# What you will do:
Transcribe every line of the material below exactly, leaving out the pictures.

++++++

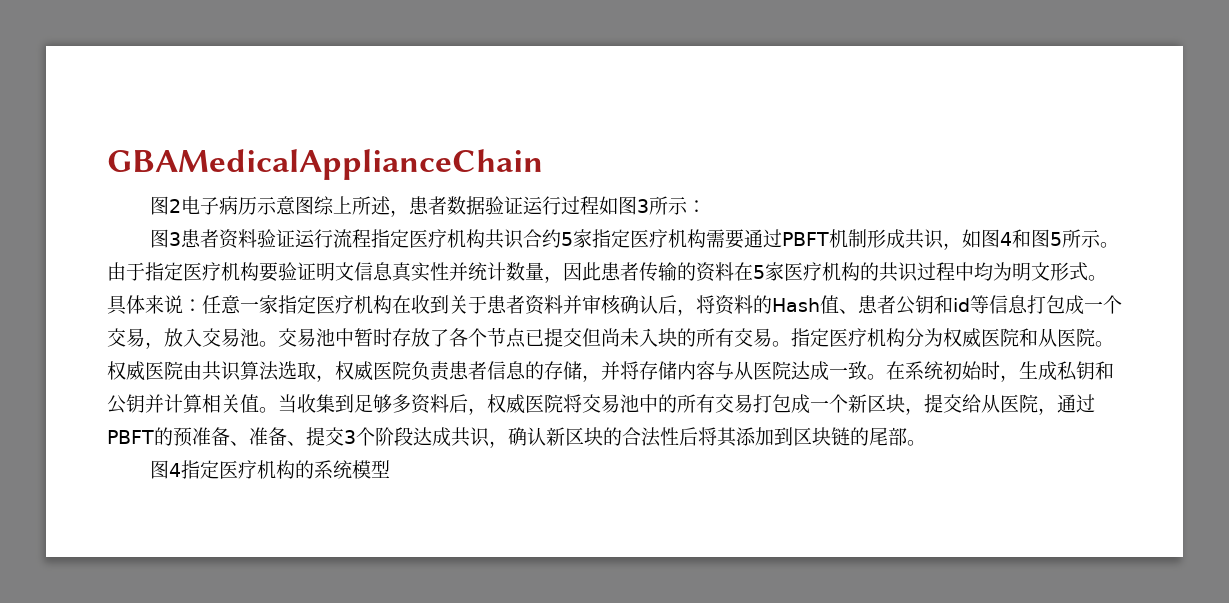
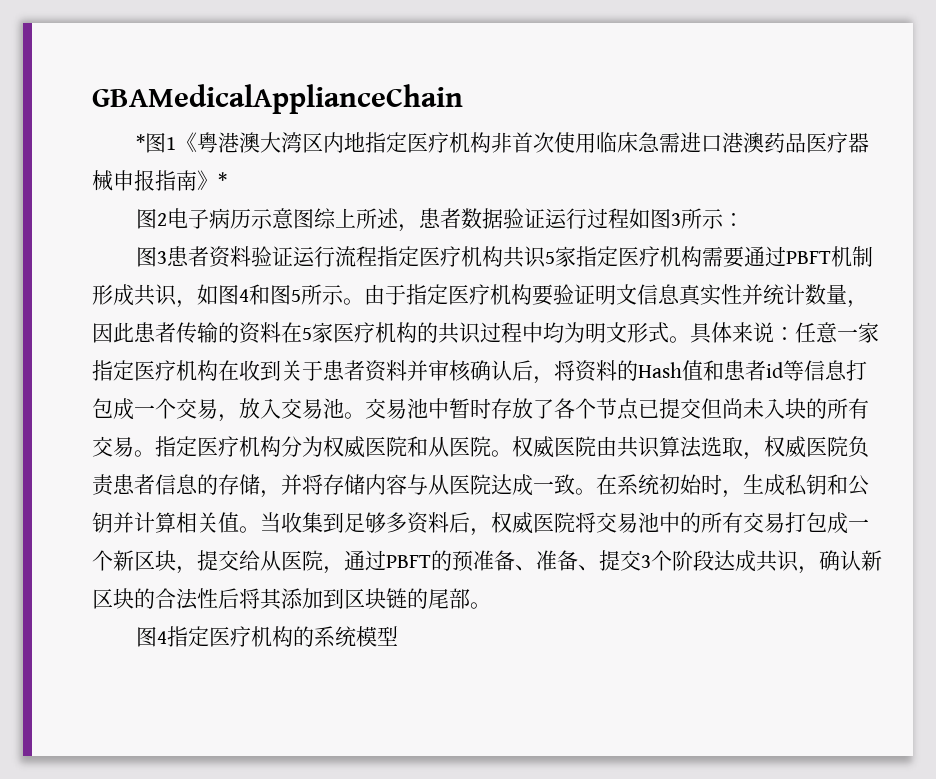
+ *图1《粤港澳大湾区内地指定医疗机构非首次使用临床急需进口港澳药品医疗器械申报指南》*
- 图3患者资料验证运行流程指定医疗机构共识合约5家指定医疗机构需要通过PBFT机制形成共识，如图4和图5所示。
+ 图3患者资料验证运行流程指定医疗机构共识5家指定医疗机构需要通过PBFT机制形成共识，如图4和图5所示。
- 具体来说：任意一家指定医疗机构在收到关于患者资料并审核确认后，将资料的Hash值、患者公钥和id等信息打包成一个交易，放入交易池。
+ 具体来说：任意一家指定医疗机构在收到关于患者资料并审核确认后，将资料的Hash值和患者id等信息打包成一个交易，放入交易池。

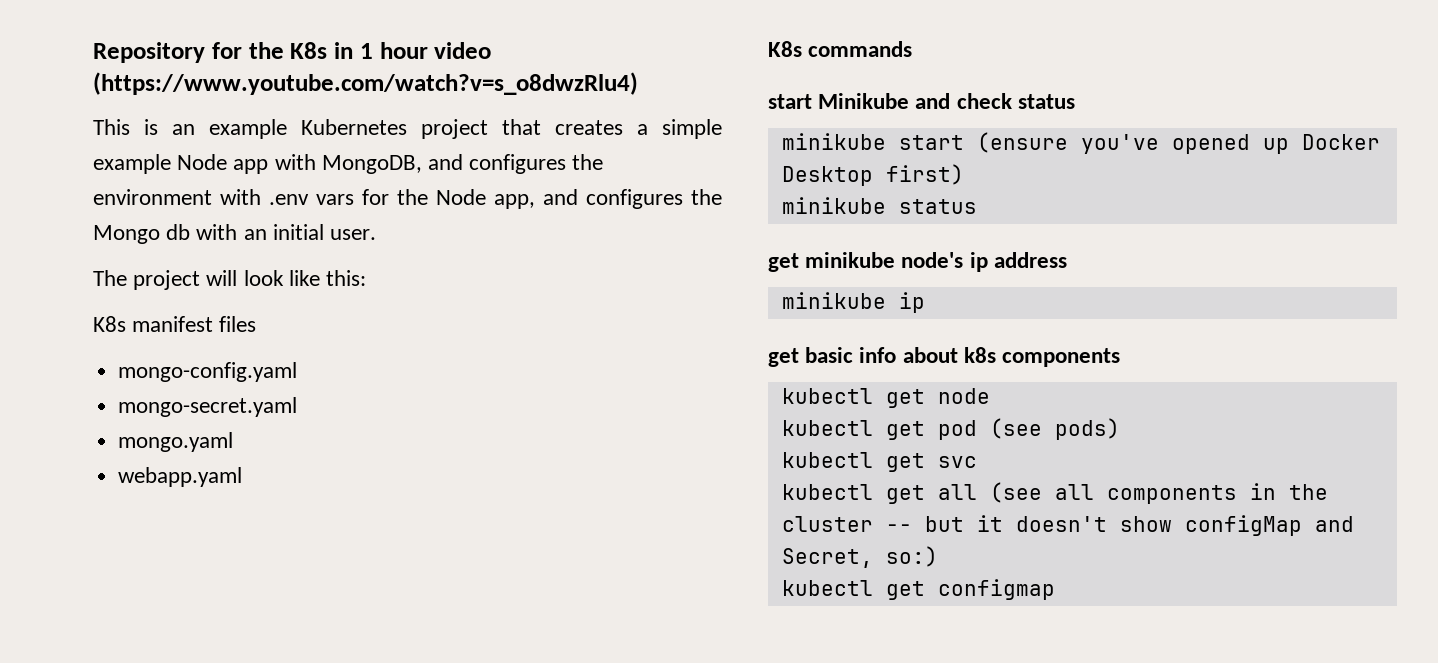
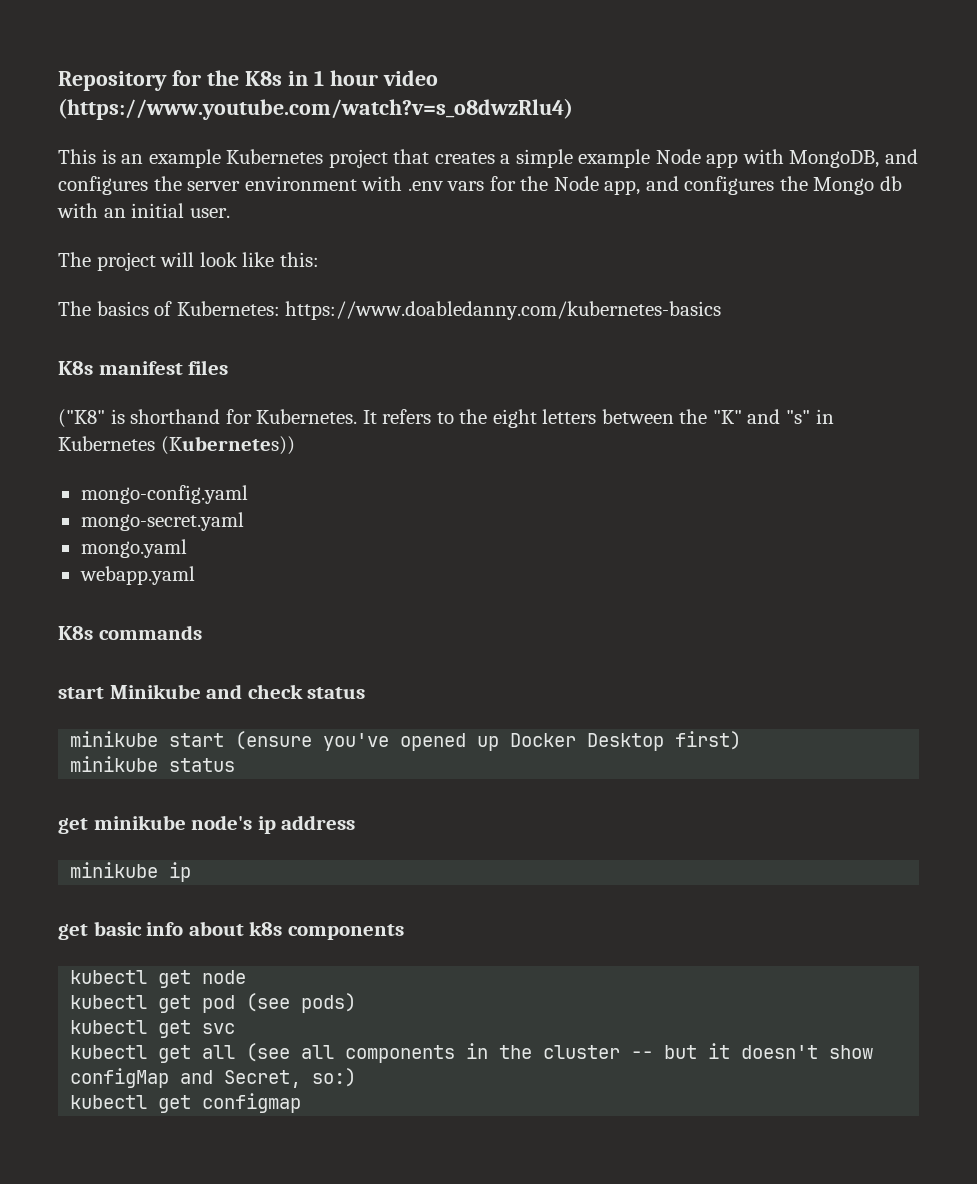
- This is an example Kubernetes project that creates a simple example Node app with MongoDB, and configures the environment with .env vars for the Node app, and configures the Mongo db with an initial user.
+ This is an example Kubernetes project that creates a simple example Node app with MongoDB, and configures the server environment with .env vars for the Node app, and configures the Mongo db with an initial user.
+ The basics of Kubernetes: https://www.doabledanny.com/kubernetes-basics
  K8s manifest files
+ ("K8" is shorthand for Kubernetes. It refers to the eight letters between the "K" and "s" in Kubernetes (Kubernetes))

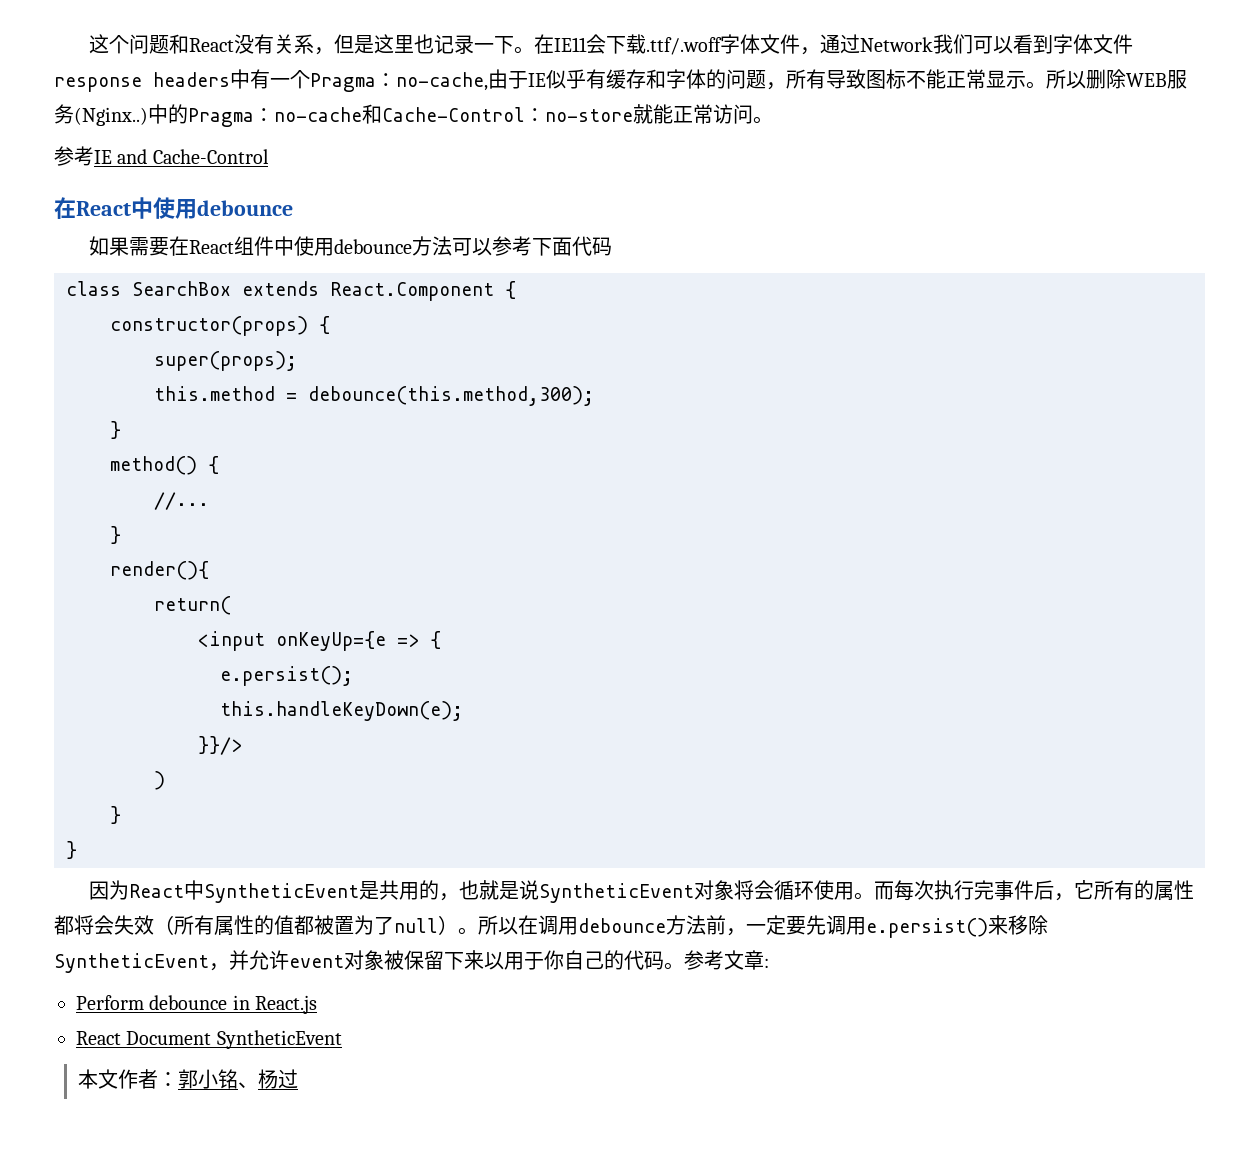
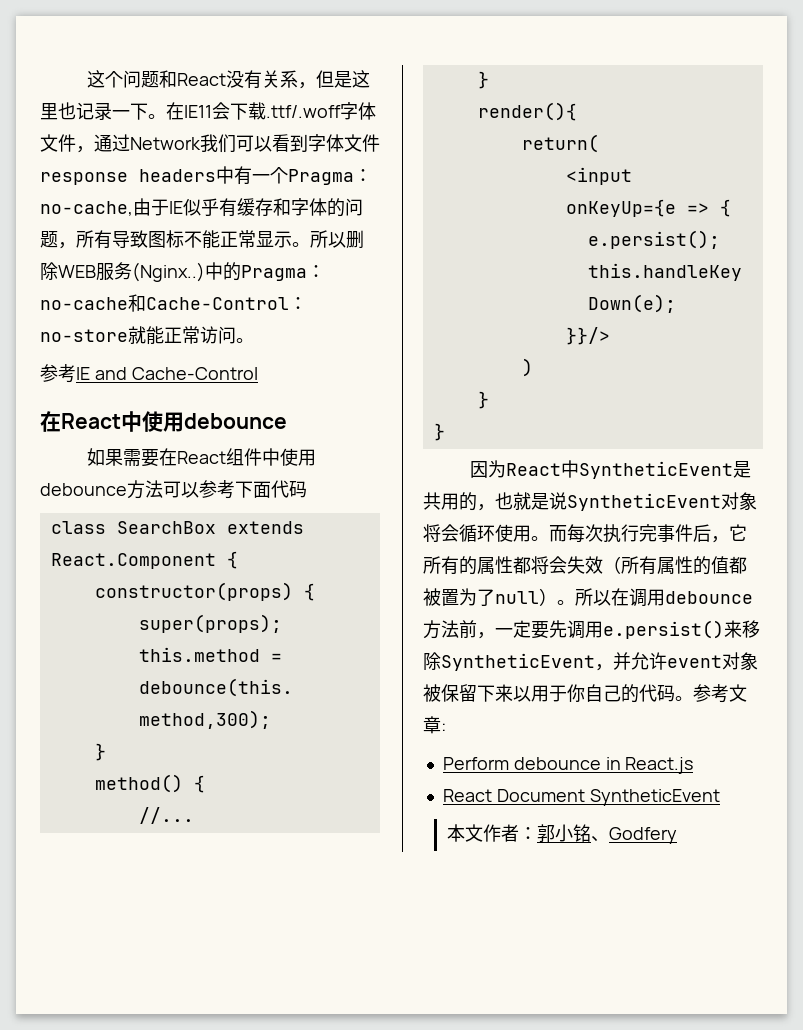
- 本文作者：郭小铭、杨过
+ 本文作者：郭小铭、Godfery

++++++

# Response to this task:
+ *图1《粤港澳大湾区内地指定医疗机构非首次使用临床急需进口港澳药品医疗器械申报指南》*
- 图3患者资料验证运行流程指定医疗机构共识合约5家指定医疗机构需要通过PBFT机制形成共识，如图4和图5所示。
+ 图3患者资料验证运行流程指定医疗机构共识5家指定医疗机构需要通过PBFT机制形成共识，如图4和图5所示。
- 具体来说：任意一家指定医疗机构在收到关于患者资料并审核确认后，将资料的Hash值、患者公钥和id等信息打包成一个交易，放入交易池。
+ 具体来说：任意一家指定医疗机构在收到关于患者资料并审核确认后，将资料的Hash值和患者id等信息打包成一个交易，放入交易池。

- This is an example Kubernetes project that creates a simple example Node app with MongoDB, and configures the environment with .env vars for the Node app, and configures the Mongo db with an initial user.
+ This is an example Kubernetes project that creates a simple example Node app with MongoDB, and configures the server environment with .env vars for the Node app, and configures the Mongo db with an initial user.
+ The basics of Kubernetes: https://www.doabledanny.com/kubernetes-basics
  K8s manifest files
+ ("K8" is shorthand for Kubernetes. It refers to the eight letters between the "K" and "s" in Kubernetes (Kubernetes))

- 本文作者：郭小铭、杨过
+ 本文作者：郭小铭、Godfery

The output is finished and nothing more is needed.